What hardware (servers, blades, disks, LAN network gear, WAN network gear, firewalls etc.) will be completely dedicated to your cloud? Ideally your provider will offer you multiple options that you can combine in a hybrid model, allowing you to tailor the underlying cloud resources for specific application and security requirements. Hopefully after a while you will be able to map the service provider’s products to something like the matrix below which we use as well:
For any shared resources (particularly compute and storage) you’ll want to understand how resources are allocated to customers and what sort of performance you can expect.
For example, most public cloud providers heavily oversubscribe RAM, CPU and storage and this can lead to intermittent performance problems for demanding applications, particularly at busy times of day. Other cloud providers run cloud environments without oversubscription to ensure critical applications have plenty of resources available at all times.
1. Storage performance should also be one of the first areas you explore to understand the level of performance the cloud will be able to deliver for demanding transactional applications.
Storage I/O performance limits are one of the most frequent and most significant challenges customers run into when they migrate applications from internal environments to commodity public clouds.
Storage performance problems are particularly pernicious, as they tend to impact your most critical transactional applications most, so it is critical to pick a vendor that provides high-performance storage solutions that can meet the needs of your applications.

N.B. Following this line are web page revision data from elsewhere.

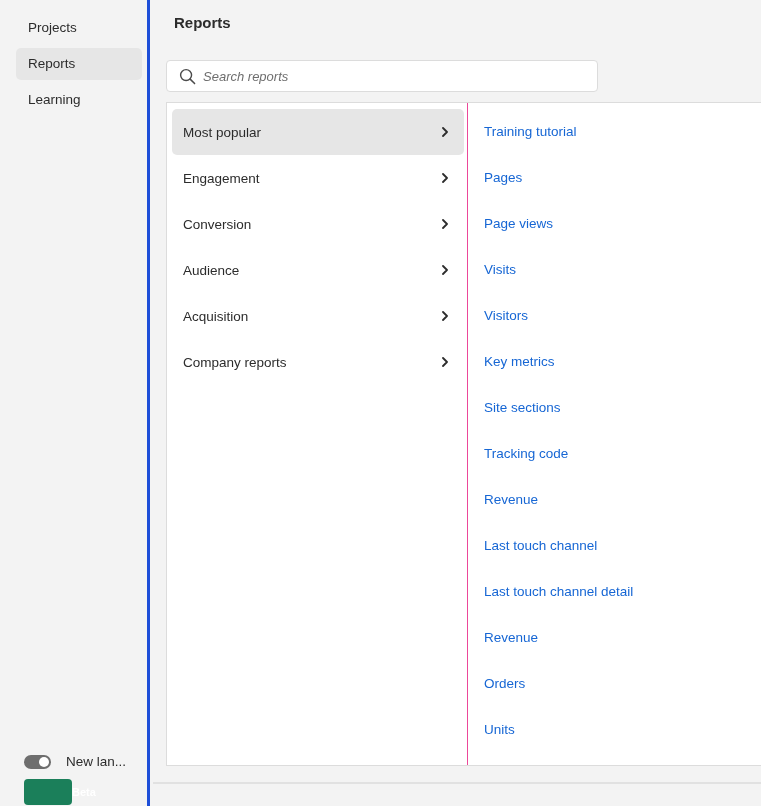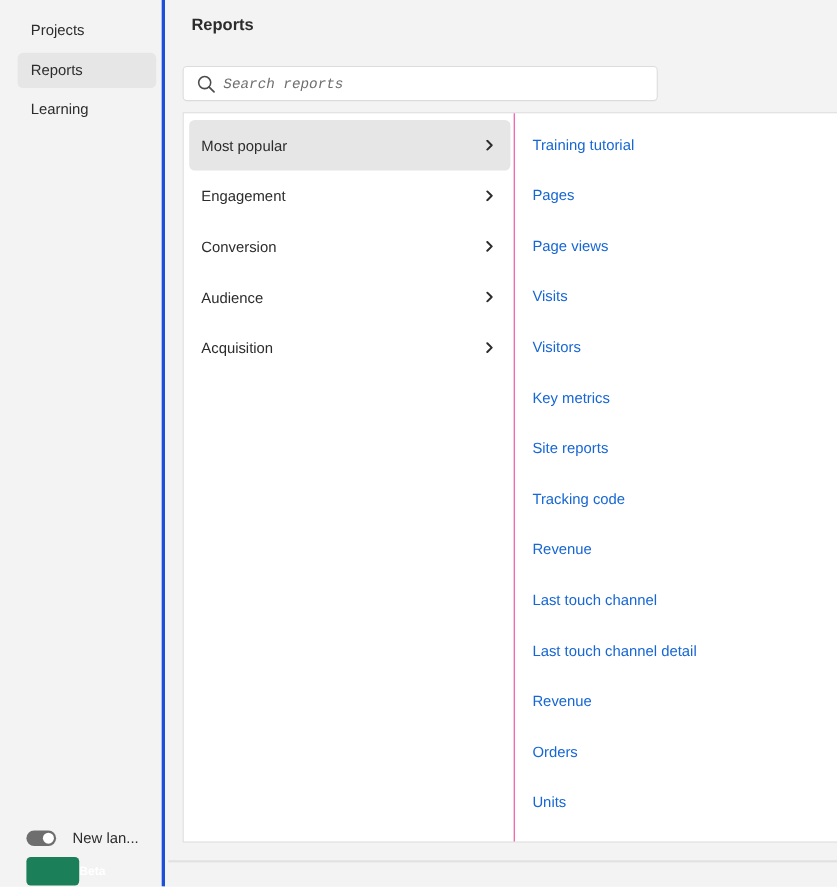--- a/index.html
+++ b/index.html
@@ -42,7 +42,7 @@
     .search svg { width: 17px; height: 17px; }
     .search input {
       border: none; outline: none; background: transparent; margin-left: 7px;
-      font-family: Liberation Mono, monospace; font-size: 13px; font-style: italic; color: #2c2c2c;
+      font-family: Liberation Sans, sans-serif; font-size: 13px; font-style: italic; color: #2c2c2c;
       width: 380px;
     }
     .search input::placeholder { color: #6e6e6e; font-style: italic; }

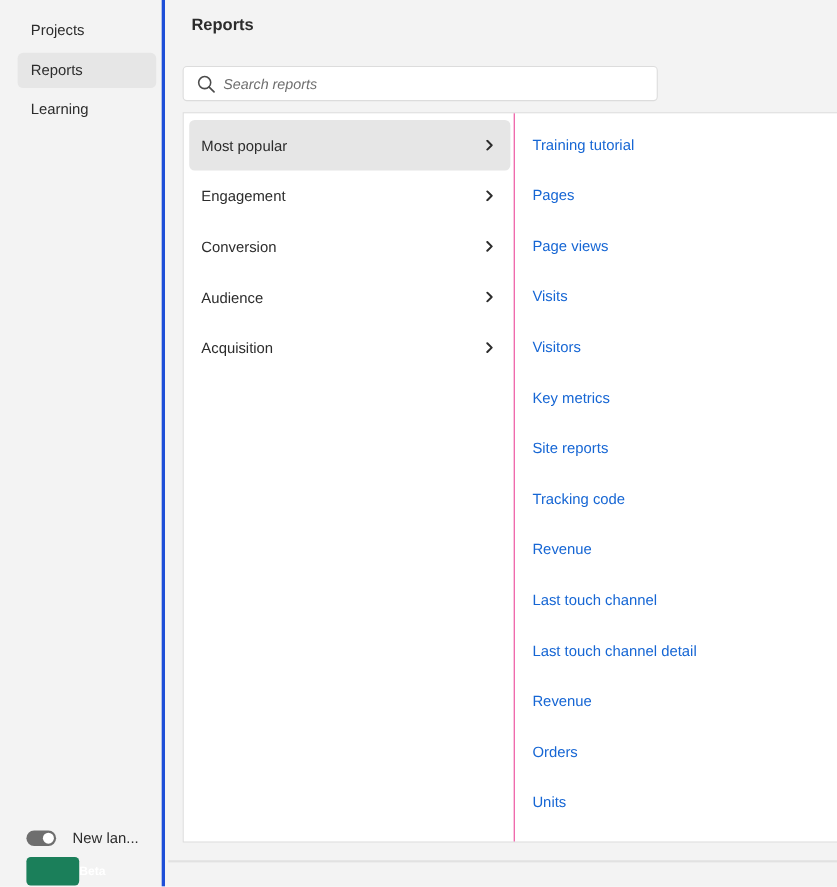--- a/index.html
+++ b/index.html
@@ -127,6 +127,12 @@
           <path d="M3 1 L7 5 L3 9" fill="none" stroke="#2c2c2c" stroke-width="1.8" stroke-linecap="round" stroke-linejoin="round"></path>
         </svg>
       </div>
+      <div class="cat-item" style="top: 236px;">
+        <span>Company reports</span>
+        <svg viewBox="0 0 10 10" class="chevron">
+          <path d="M3 1 L7 5 L3 9" fill="none" stroke="#2c2c2c" stroke-width="1.8" stroke-linecap="round" stroke-linejoin="round"></path>
+        </svg>
+      </div>
     </div>
   <div id="report-list">
       <div class="report-link" style="top: 20px;">Training tutorial</div>

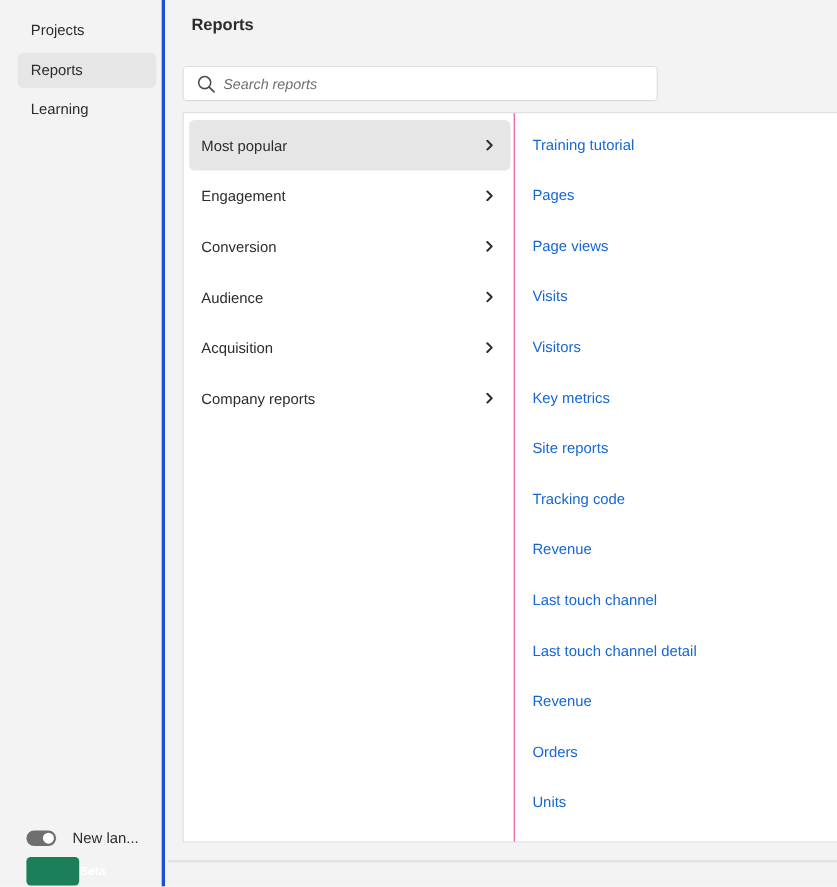--- a/index.html
+++ b/index.html
@@ -141,7 +141,7 @@
       <div class="report-link" style="top: 158px;">Visits</div>
       <div class="report-link" style="top: 204px;">Visitors</div>
       <div class="report-link" style="top: 250px;">Key metrics</div>
-      <div class="report-link" style="top: 296px;">Site reports</div>
+      <div class="report-link" style="top: 296px;">Site sections</div>
       <div class="report-link" style="top: 342px;">Tracking code</div>
       <div class="report-link" style="top: 388px;">Revenue</div>
       <div class="report-link" style="top: 434px;">Last touch channel</div>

- Why hypervisors matter: Another area to investigate is how the hypervisor (or virtualization layer) allocates resources. While there are several major hypervisor choices on the market, VMware-based clouds tend to have a significant advantage here as VMware has some of the most robust and mature features for allocating resources or shares of resources. This can prevent the ‘noisy neighbor’ problem that plagues many cloud environments where one busy virtual machine interferes with the performance of other customers on the same physical server.
VMware based clouds also offer a number operational advantages to the service provider that tend to benefit the customer in turn.
For example, VMware offers live migration of running virtual machines (known as vMotion) from one physical server to another. This allows a provider to manually or automatically move customer workloads in a non-disruptive fashion for maintenance, upgrades or workload balancing across physical servers to provide better performance.
VMware features like vMotion and DRS are taken for granted in most virtualized enterprise environments but amazingly, many cloud providers do not have these capabilities.
The importance of these operational features was highlighted a few years ago when Amazon had to implement rolling reboots across their EC2 cloud environment to implement a scheduled software upgrade. This created planned downtime customers had to work around for every VM running in Amazon’s cloud.
Because most of our solutions are focused on mission critical applications, they leverage VMware features that allow them to automatically balance and non-disruptively migrate workloads across multiple physical hosts. This ensures that customers get the best possible performance and aren’t impacted by planned migrations or upgrades. In the rare event of a sudden server failure, another Vmware feature will ensure that all the effected Vms are respawned on a different host. These features sound basic to many sys admins with Vmware experience yet many public clouds lack these capabilities.
Hopefully these examples show that even something seemingly simple, just cloud resources in this case, can be highly nuanced when you get into the details of one provider’s implementation versus another.